Mais il est trop facile de critiquer. Nous sommes dans un monde en pleine transformation. Il y a dix ans, nous n’avions pas de consensus sur le fait qu’il fallait réduire à zéro les émissions de gaz à effet de serre d’ici à 2050, contrairement à aujourd’hui. Soit on se résigne et on se lamente sur la situation, soit on se retrousse les manches comme Renaud Muselier, le président de la Région et moi-même et nous agissons malgré le peu de temps imparti. C’est pourquoi il faut que l’ensemble des acteurs se réunisse pour dresser un diagnostic et construire des solutions.
Evidemment, on ne pourra pas tout de suite se passer du fret routier, mais on constate qu’il commence à se décarboner grâce au biogaz notamment et le développement de l’hydrogène. Et puis, l’important, c’est le multimodal : le flux routier doit être complété par le ferroviaire, le fluvial, le portuaire avec le développement de l’axe Méditerranée Rhône Saône, la cyclologistique … Nous devons saisir l’urgence comme une opportunité de nous améliorer.

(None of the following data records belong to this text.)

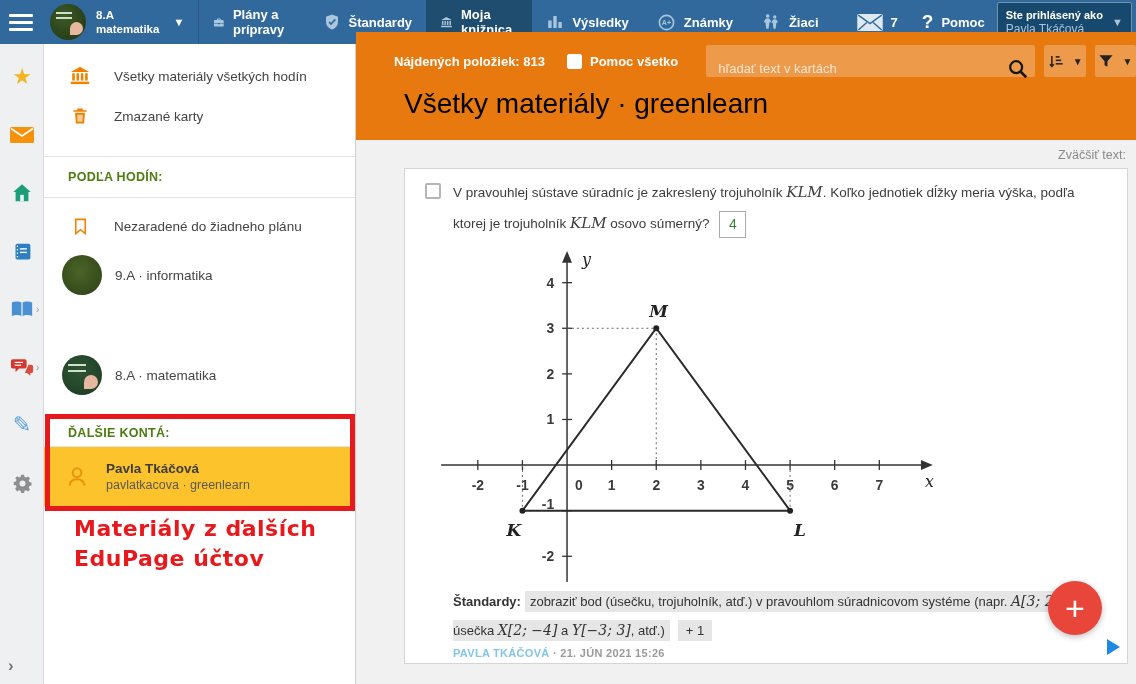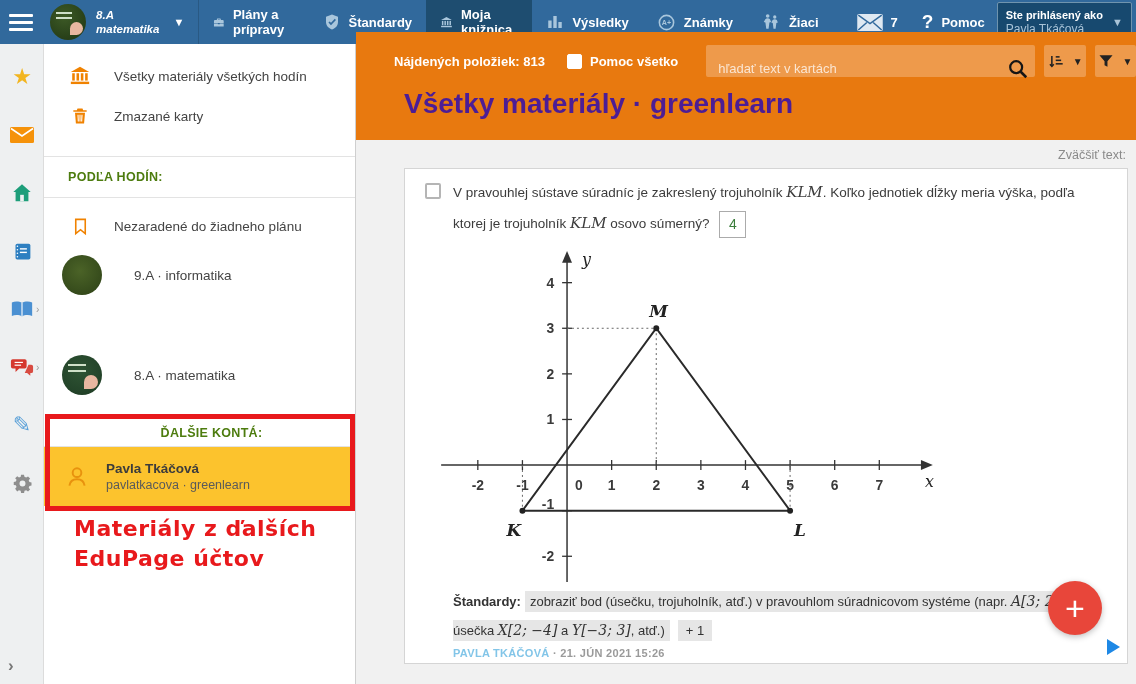"8.A" .class-sel { font-style: italic -> none }
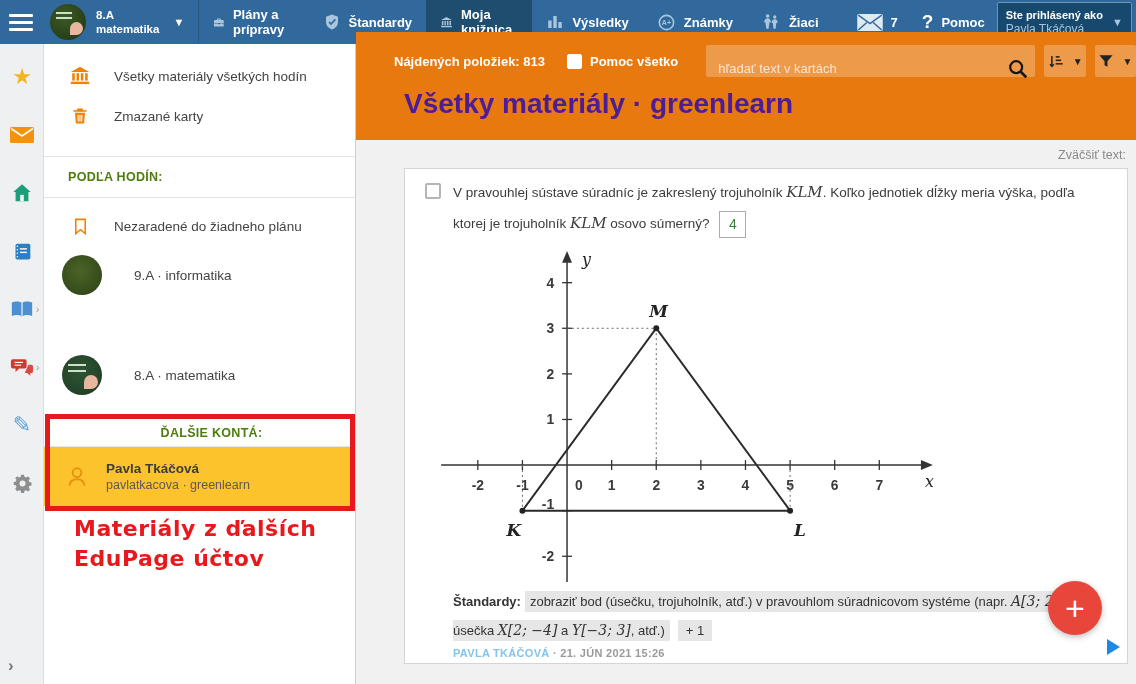"Všetky materiály · greenlearn" .page-title { color: #4c1d95 -> #000000; font-weight: bold -> normal }
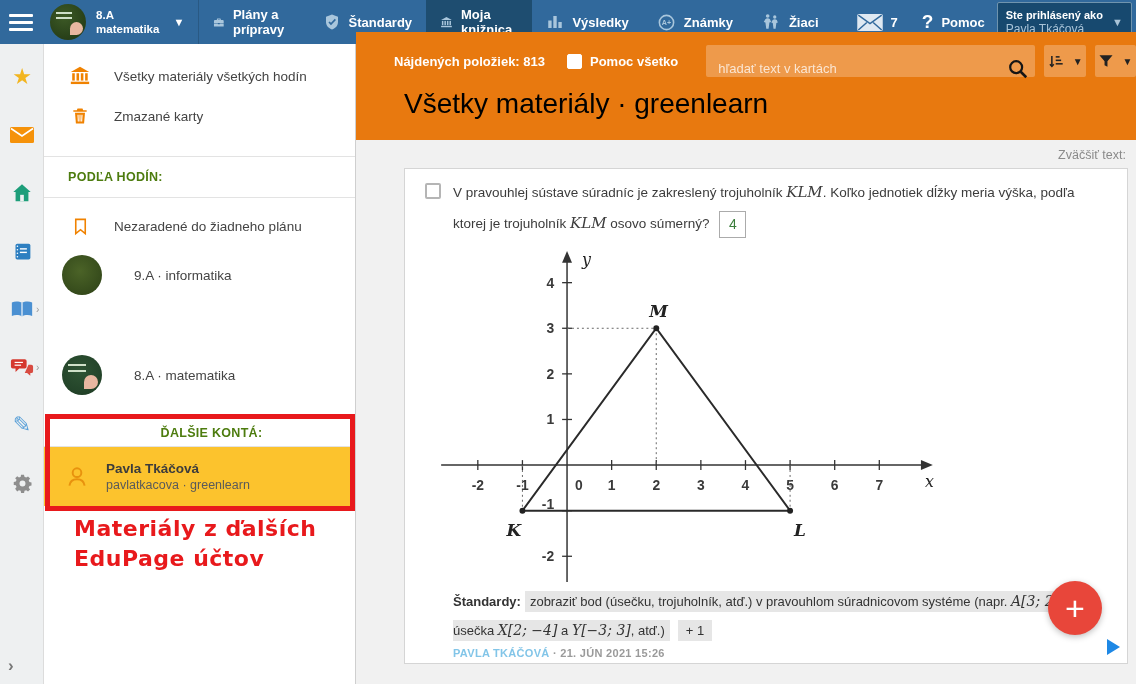"9.A · informatika" .cls-row { gap: 32px -> 13px }
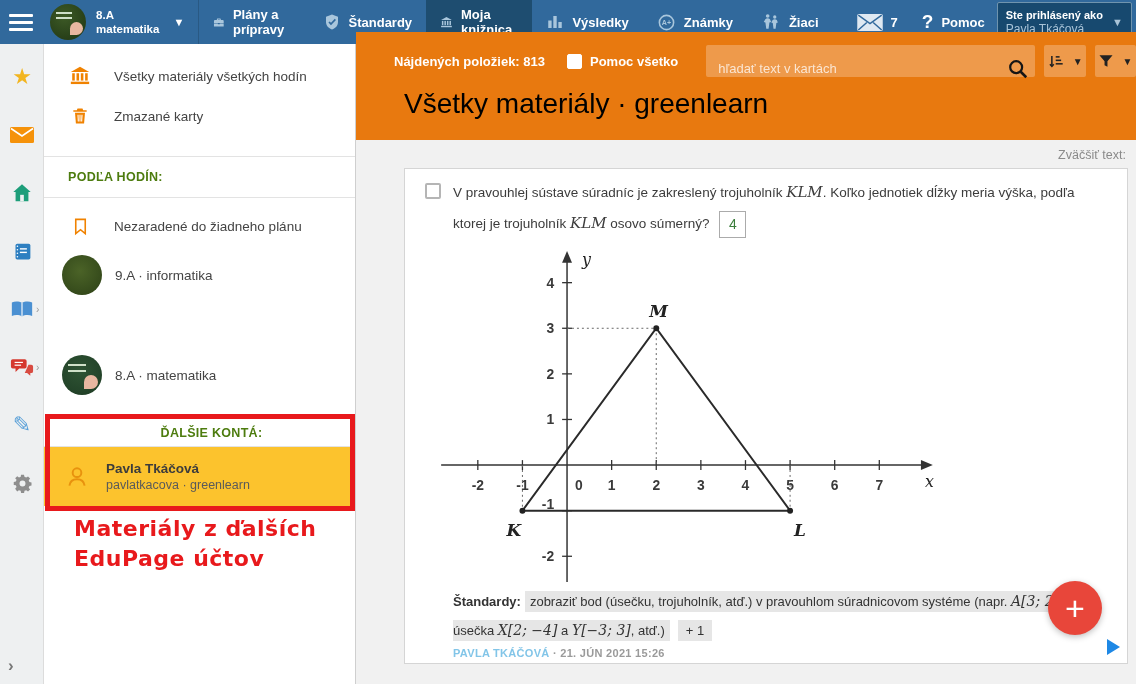"ĎALŠIE KONTÁ:" div.sec-band { justify-content: center -> none }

Justement, en termes de cyclologistique, que comptez-vous faire au niveau régional pour la favoriser ?
J-P. S : Agilenville (prestataire de cyclologistique qui est intervenu lors de la conférence, ndlr) montre que le vélo-cargo a totalement sa place dans la logistique. La Région favorise l’intermodalité et le vélo est l’un des outils au service de cet objectif. Nous ne pouvons pas agir directement sur les infrastructures, dont la Métropole seule a la compétence, mais nous pouvons choisir de ne pas investir dans une plateforme logistique qui n’interconnecterait pas des modes de transports lourds avec des modes de transports plus doux comme le vélo. D’ailleurs, c’est ce que nous faisons déjà avec le transport de voyageurs : nous avons fait en sorte que les gares de la région soient équipées d’infrastructures vélos pour permettre l’intermodalité des voyageurs.